Ultrasounds are not harbingers of good news for us. We've been here, hoping and waiting, three times before. And three times those hopes have been dashed. And in each case the u/s machine was the instrument of torture delivering those blows. The ultrasound terrifies me.

On the one hand, I don't see how this could possibly end happily for us; it feels like that's something that happens for other people; the preserve of those blessed masses among whom I don't belong, but never for us. At the same time, there's a still-resentful and resilient part of me that's thinking: If it's happening for everyone else, don't we get one shot?

I'm not always this bad, every second. I have a lot of hope for this pregnancy to turn itself into the wonderful culmination of all that love and desire we've been nurturing for so long, in the absence of more practical acts of nurturing. The rapid succession of emotions on that crazy hopeterrorhope continuum does not make it easy though. 

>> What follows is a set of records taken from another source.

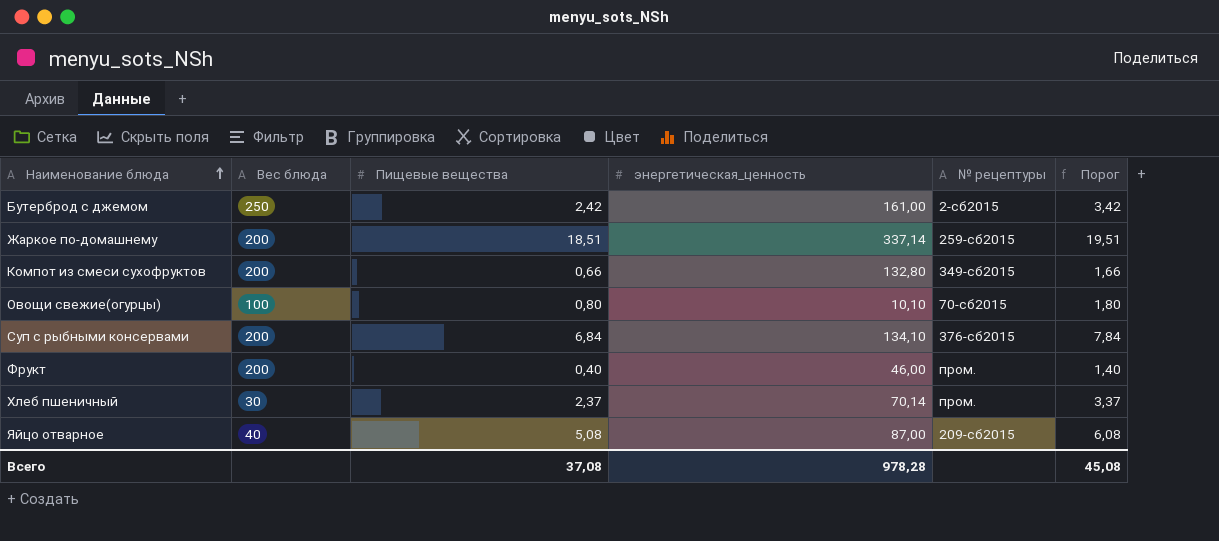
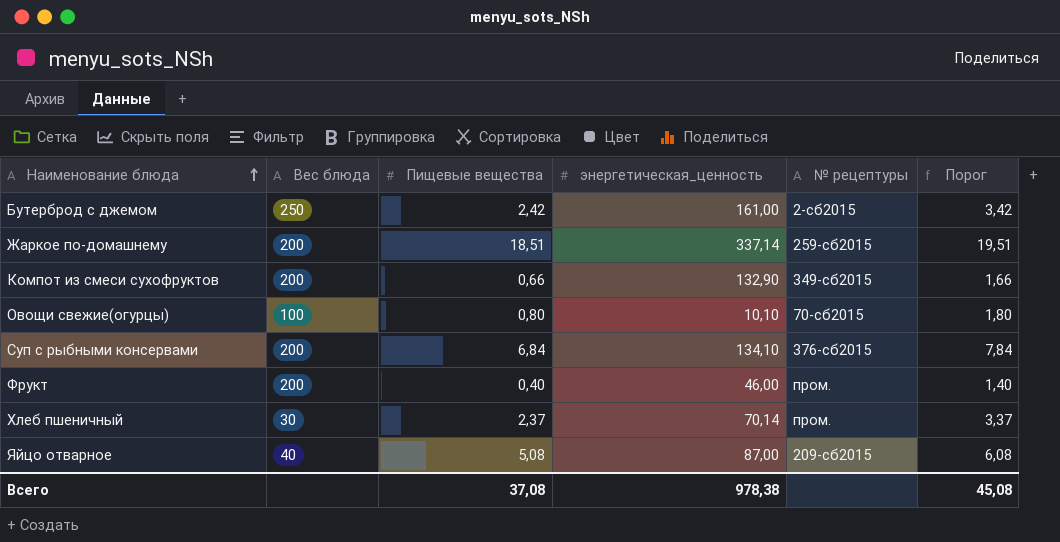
Компот из смеси сухофруктов | энергетическая_ценность: 132,80 -> 132,90
Всего | энергетическая_ценность: 978,28 -> 978,38

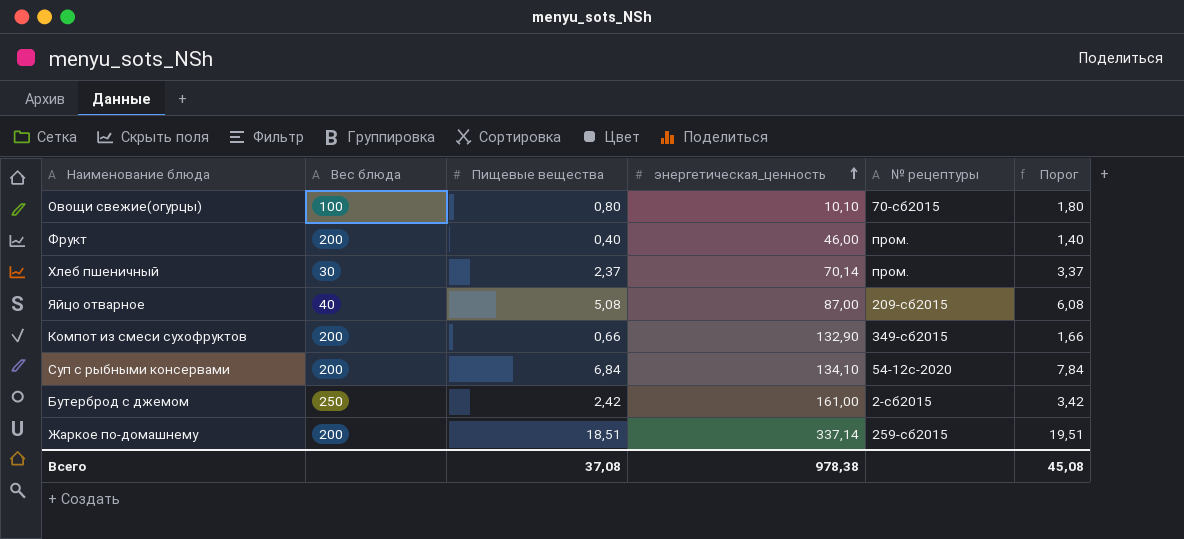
row order: Наименование блюда ascending -> энергетическая_ценность ascending
Суп с рыбными консервами | № рецептуры: 376-сб2015 -> 54-12с-2020

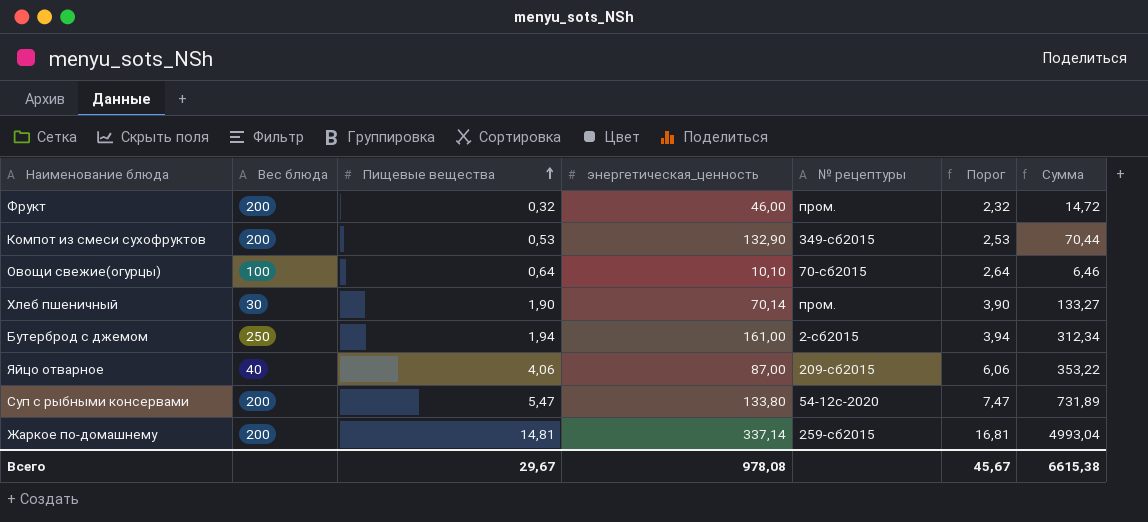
row order: энергетическая_ценность ascending -> Пищевые вещества ascending
column Порог | formula: [Пищевые вещества] + 1 -> [Пищевые вещества] + 2
column Сумма | formula: none -> [Пищевые вещества] * [энергетическая_ценность]
Фрукт | Пищевые вещества: 0,40 -> 0,32
Компот из смеси сухофруктов | Пищевые вещества: 0,66 -> 0,53
Овощи свежие(огурцы) | Пищевые вещества: 0,80 -> 0,64
Хлеб пшеничный | Пищевые вещества: 2,37 -> 1,90
Бутерброд с джемом | Пищевые вещества: 2,42 -> 1,94
Яйцо отварное | Пищевые вещества: 5,08 -> 4,06
Суп с рыбными консервами | Пищевые вещества: 6,84 -> 5,47
Суп с рыбными консервами | энергетическая_ценность: 134,10 -> 133,80
Жаркое по-домашнему | Пищевые вещества: 18,51 -> 14,81
Всего | Пищевые вещества: 37,08 -> 29,67
Всего | энергетическая_ценность: 978,38 -> 978,08
Всего | Порог: 45,08 -> 45,67

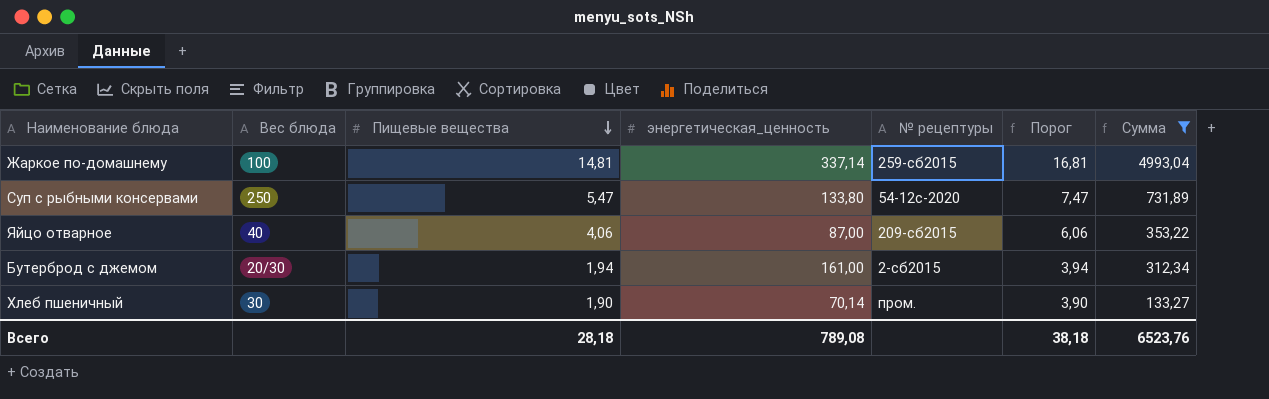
filter: none -> Сумма >= 133,27
row order: Пищевые вещества ascending -> Пищевые вещества descending
Жаркое по-домашнему | Вес блюда: 200 -> 100
Суп с рыбными консервами | Вес блюда: 200 -> 250
Бутерброд с джемом | Вес блюда: 250 -> 20/30
Всего | Пищевые вещества: 29,67 -> 28,18
Всего | энергетическая_ценность: 978,08 -> 789,08
Всего | Порог: 45,67 -> 38,18
Всего | Сумма: 6615,38 -> 6523,76

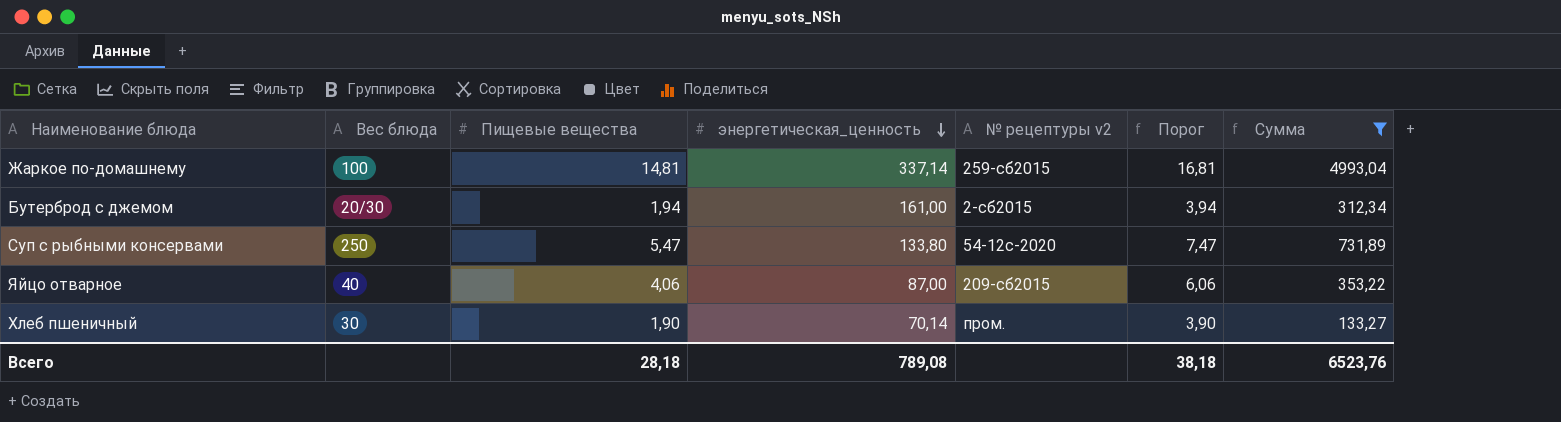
row order: Пищевые вещества descending -> энергетическая_ценность descending
column name: № рецептуры -> № рецептуры v2

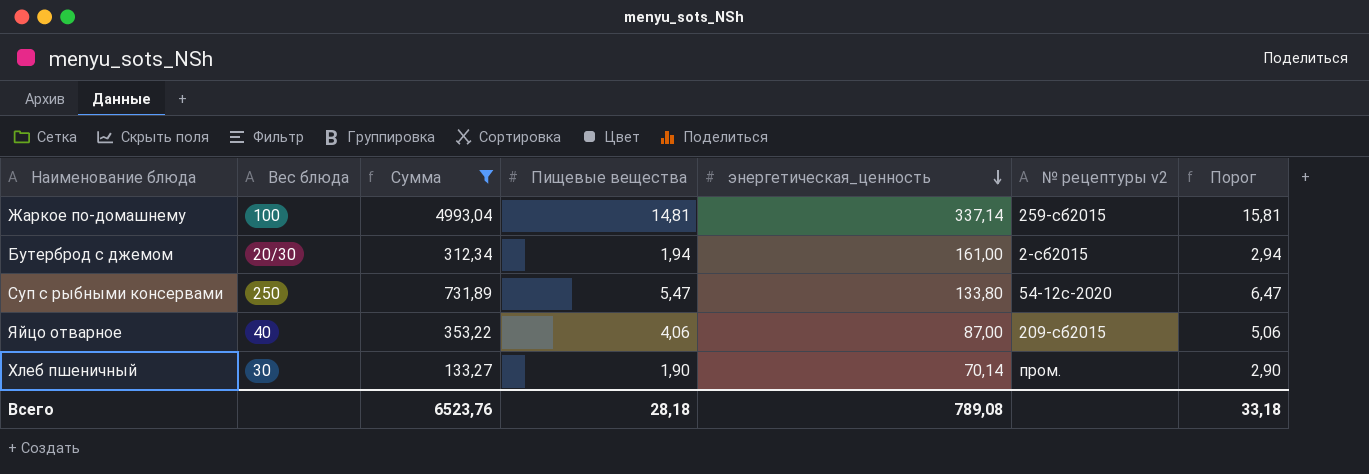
column Сумма | position: 7 -> 3
column Порог | formula: [Пищевые вещества] + 2 -> [Пищевые вещества] + 1
Всего | Порог: 38,18 -> 33,18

I guess for now, I have to hang on to that resentful and resilient little voice which keeps me going. I always feel like when I reach that Fuck You place in my emotional arc, there's a lot of good momentum to pull me forward into a place of greater optimism and fight. (Though obviously, let's be honest: we all know that the real remedy for this particular malaise is just one, and that's to hear a happy, beating little heart next week.)

Also, as crazy and obnoxious as I know I sound right now, it helps just writing it out. Phew. Slightly better now. Yeah, let's go with that.